Visual odometry, used for Mars Rovers, estimates the motion of a camera in real-time by analyzing pose and geometry in sequences of images. The researchers specifically employ "Direct Sparse Odometry" (DSO), which can compute feature points in environments similar to those captured by AprilTags. Essentially, DSO plots features of an environment on a 3D point cloud, and then a computer-vision pipeline selects only the features located in a region of interest, such as the floor near a corner. (Regions of interest were annotated manually beforehand.)
As ShadowCam takes input image sequences of a region of interest, it uses the DSO-image-registration method to overlay all the images from same viewpoint of the robot. Even as a robot is moving, it's able to zero in on the exact same patch of pixels where a shadow is located to help it detect any subtle deviations between images.

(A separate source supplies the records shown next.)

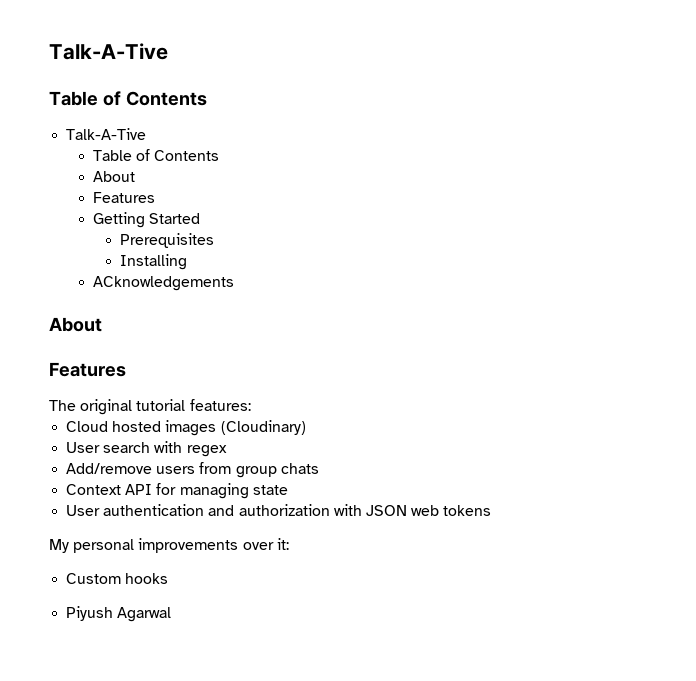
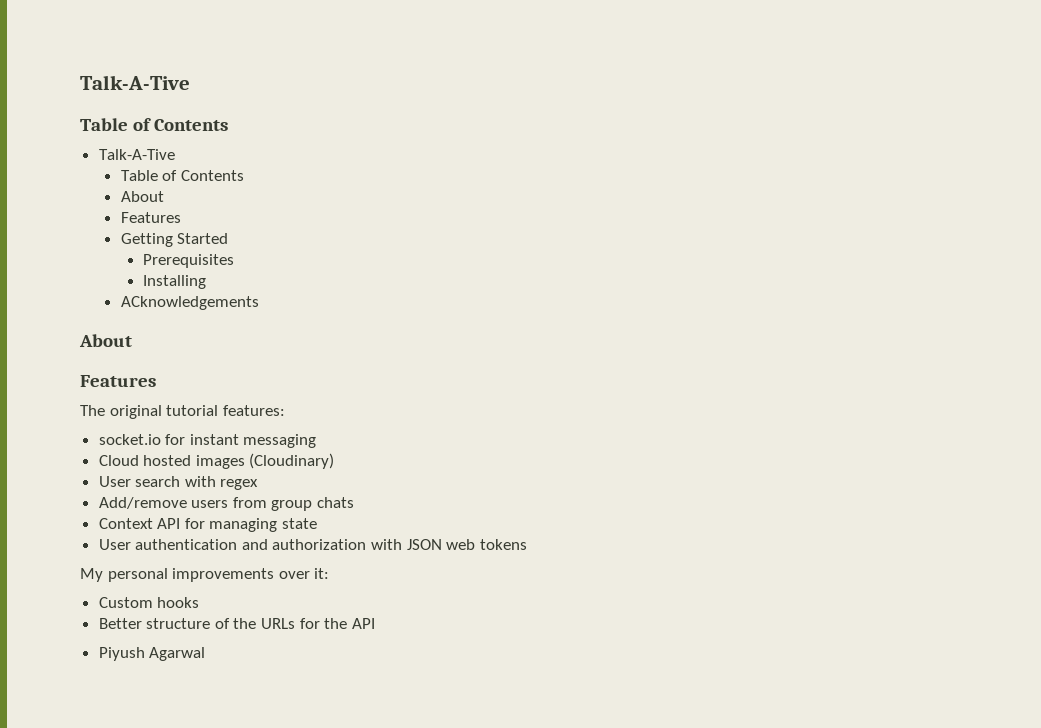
+ socket.io for instant messaging
+ Better structure of the URLs for the API

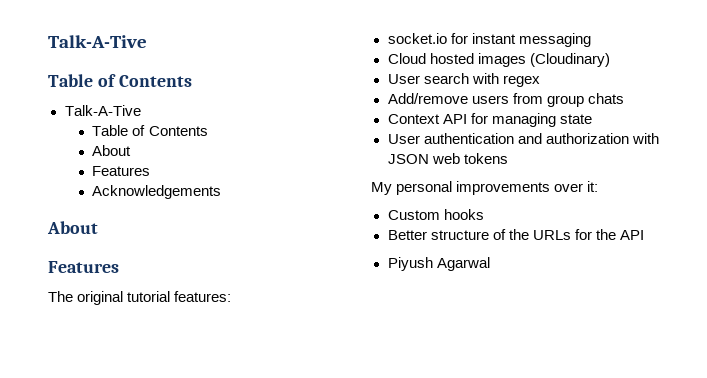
- Getting Started
- Prerequisites
- Installing
- ACknowledgements
+ Acknowledgements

Next is signal amplification, a technique introduced in the first paper. Pixels that may contain shadows get a boost in color that reduces the signal-to-noise ratio. This makes extremely weak signals from shadow changes far more detectable. If the boosted signal reaches a certain threshold -- based partly on how much it deviates from other nearby shadows -- ShadowCam classifies the image as "dynamic." Depending on the strength of that signal, the system may tell the robot to slow down or stop.
"By detecting that signal, you can then be careful. It may be a shadow of some person running from behind the corner or a parked car, so the autonomous car can slow down or stop completely," Naser says.
Tag-Free Testing
In one test, the researchers evaluated the system's performance in classifying moving or stationary objects using AprilTags and the new DSO-based method. An autonomous wheelchair steered toward various hallway corners while humans turned the corner into the wheelchair's path. Both methods achieved the same 70-percent classification accuracy, indicating AprilTags are no longer needed.
In a separate test, the researchers implemented ShadowCam in an autonomous car in a parking garage, where the headlights were turned off, mimicking nighttime driving conditions. They compared car-detection times versus LiDAR. In an example scenario, ShadowCam detected the car turning around pillars about 0.72 seconds faster than LiDAR. Moreover, because the researchers had tuned ShadowCam specifically to the garage's lighting conditions, the system achieved a classification accuracy of around 86 percent.
Next, the researchers are developing the system further to work in different indoor and outdoor lighting conditions. In the future, there could also be ways to speed up the system's shadow detection and automate the process of annotating targeted areas for shadow sensing.